===== SUPPLIED MATERIAL

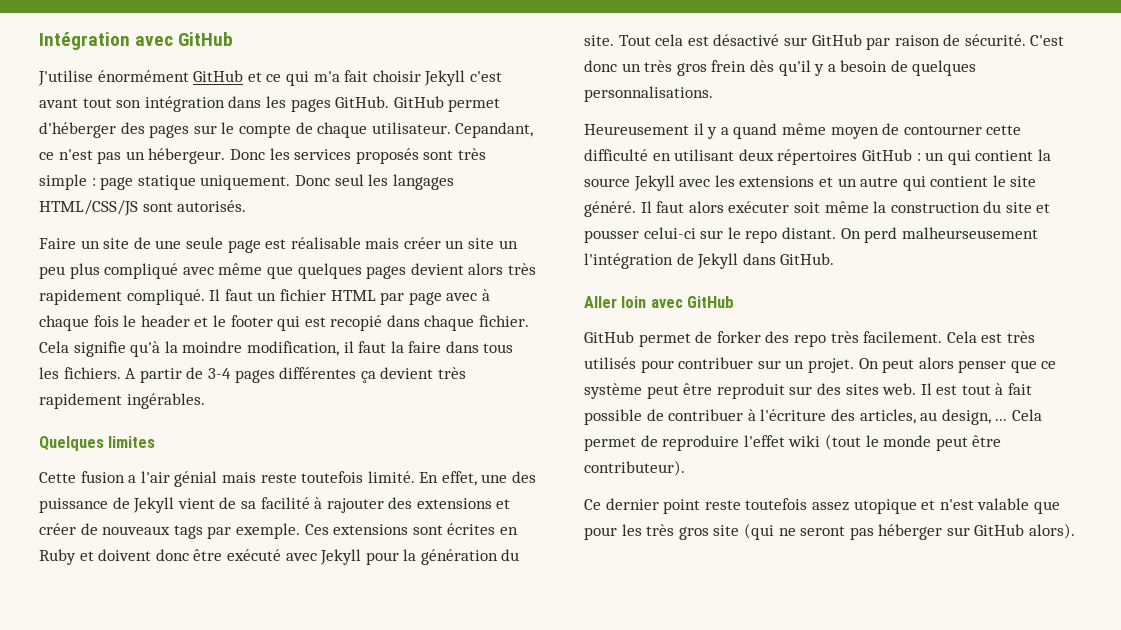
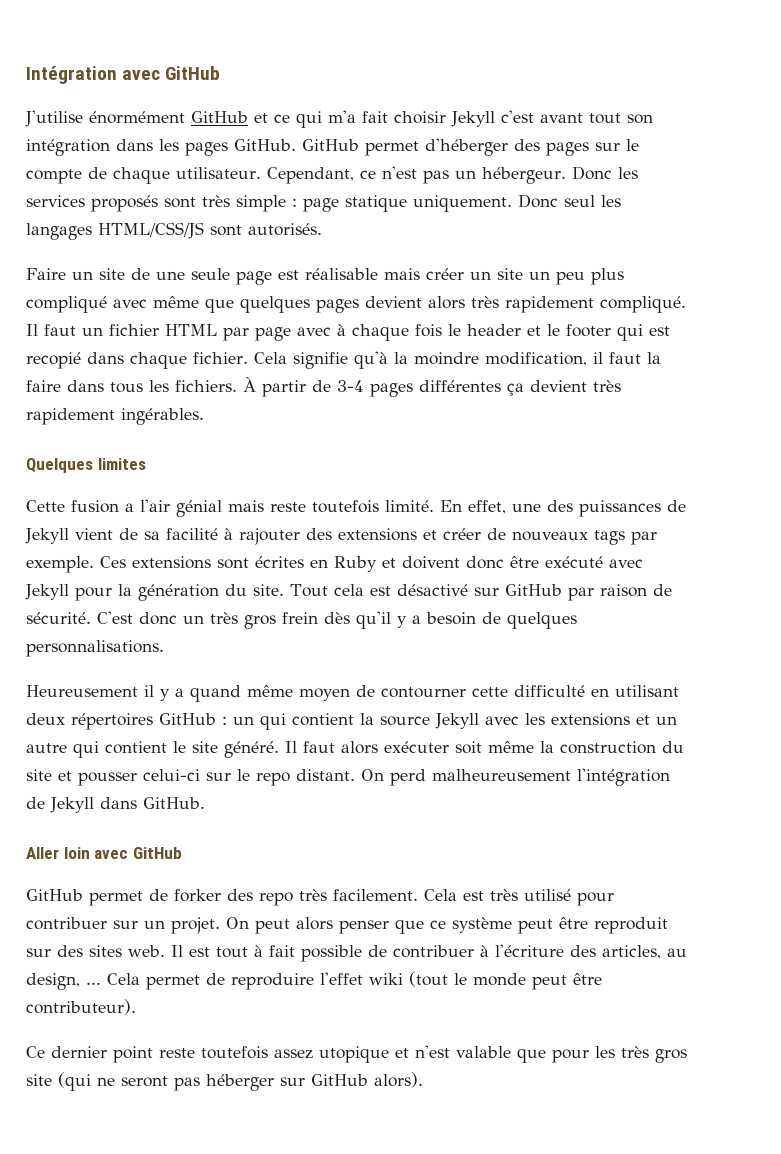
[455,122,534,138] Cepandant, -> [266,167,354,184] Cependant,
[125,368,137,379] A -> [243,377,256,392] À
[39,498,108,513] puissance -> [579,500,661,517] puissances
[901,227,1038,239] malheurseusement -> [432,769,571,781] malheureusement
[584,357,636,369] utilisés -> [524,889,571,901] utilisé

==========

WHAT NEEDS TO BE DONE: Could you copy the lines above exactly and skip the images?

REPLY:
[455,122,534,138] Cepandant, -> [266,167,354,184] Cependant,
[125,368,137,379] A -> [243,377,256,392] À
[39,498,108,513] puissance -> [579,500,661,517] puissances
[901,227,1038,239] malheurseusement -> [432,769,571,781] malheureusement
[584,357,636,369] utilisés -> [524,889,571,901] utilisé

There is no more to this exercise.